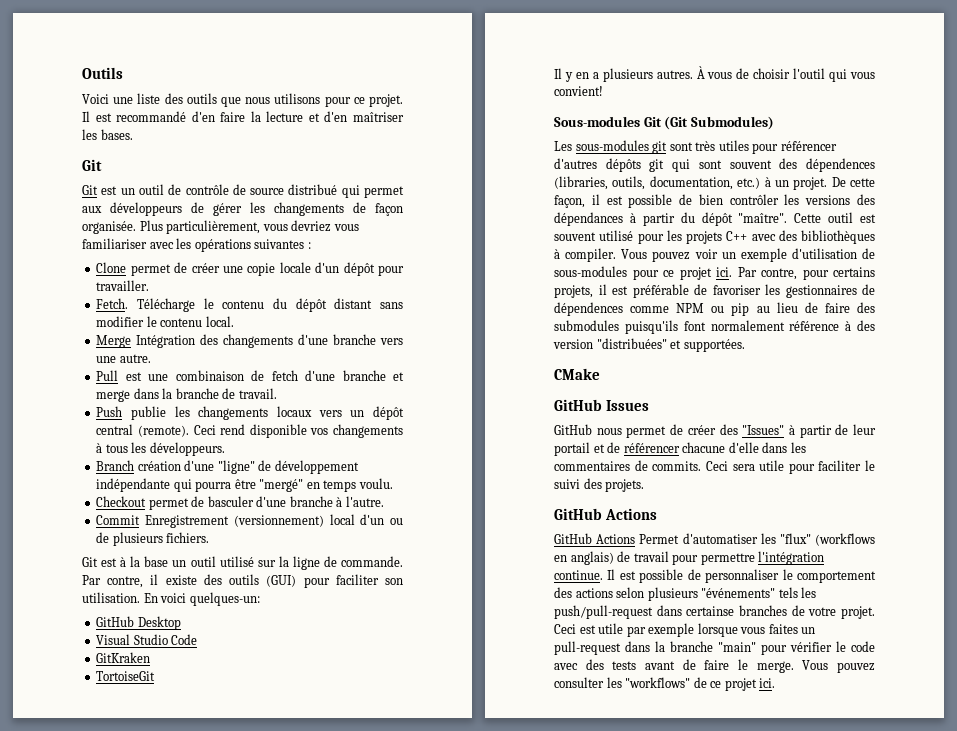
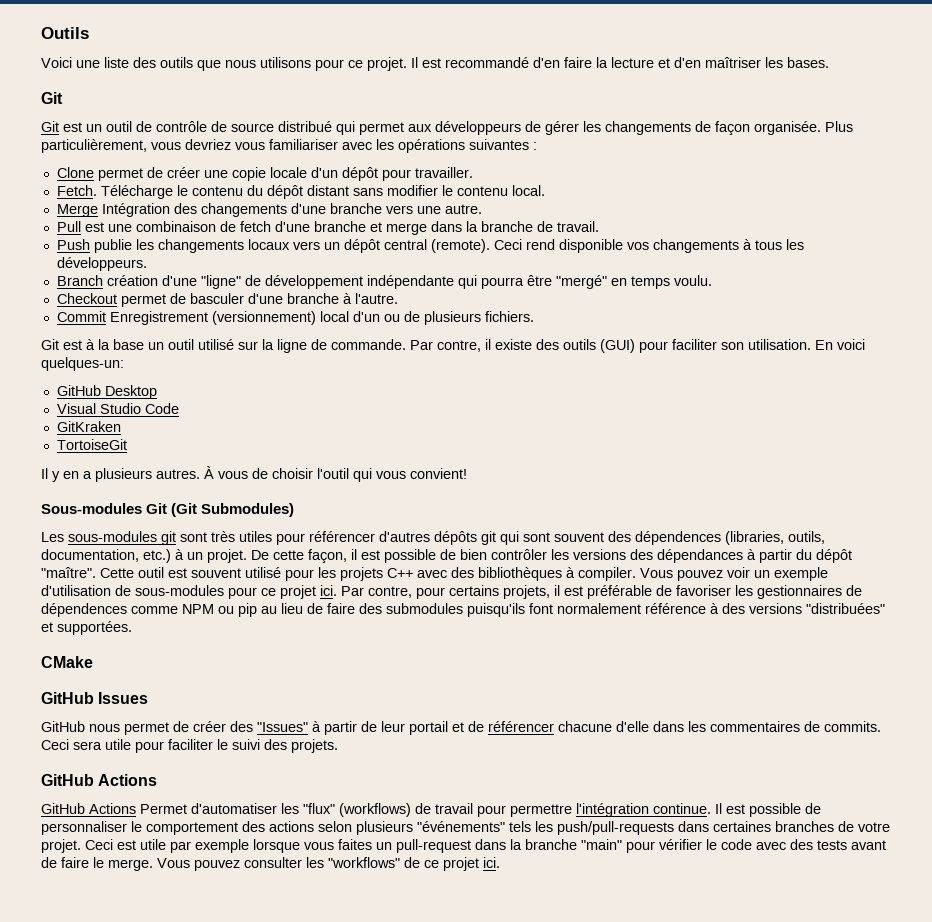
[553,339,593,349] version -> [749,603,802,614] versions
[815,533,875,546] [554,551,614,565] (workflows en anglais) -> [339,803,411,817] (workflows)
[554,605,735,619] push/pull-request dans certainse -> [557,821,771,835] push/pull-requests dans certaines

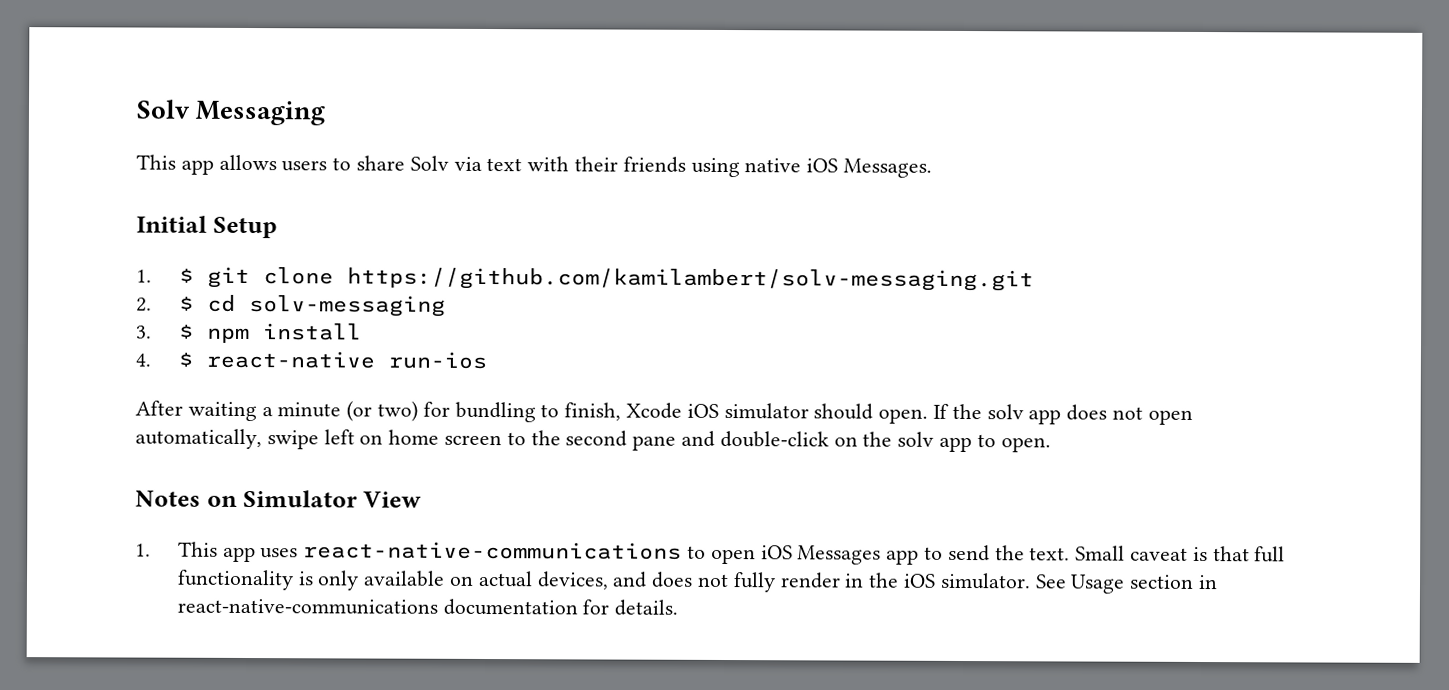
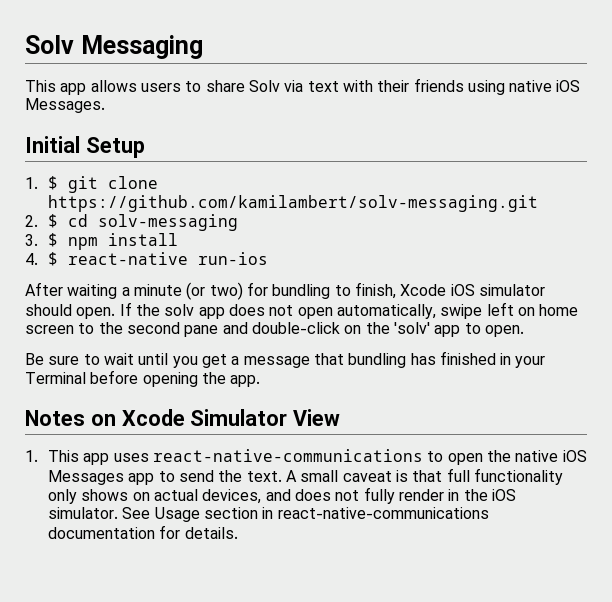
[897,431,935,447] solv -> [393,322,430,334] 'solv'
(1051, 445) none -> [25,351,546,368] [25,370,261,387] // Be sure to wait until you get a message that bundling has finished in your Terminal before opening the app.
(238, 501) none -> [121,409,185,426] Xcode
(756, 556) none -> [486,450,559,462] the native
[1075,545,1126,561] Small -> [285,470,339,482] A small
[297,570,446,591] is only available -> [48,489,129,504] only shows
○ ○ ○ ○ ○ ○ ○
* **Instructions to follow**: Every entry above needs to be copied exactly, apart from its pictures.

* **Output of the task**:
[553,339,593,349] version -> [749,603,802,614] versions
[815,533,875,546] [554,551,614,565] (workflows en anglais) -> [339,803,411,817] (workflows)
[554,605,735,619] push/pull-request dans certainse -> [557,821,771,835] push/pull-requests dans certaines

[897,431,935,447] solv -> [393,322,430,334] 'solv'
(1051, 445) none -> [25,351,546,368] [25,370,261,387] // Be sure to wait until you get a message that bundling has finished in your Terminal before opening the app.
(238, 501) none -> [121,409,185,426] Xcode
(756, 556) none -> [486,450,559,462] the native
[1075,545,1126,561] Small -> [285,470,339,482] A small
[297,570,446,591] is only available -> [48,489,129,504] only shows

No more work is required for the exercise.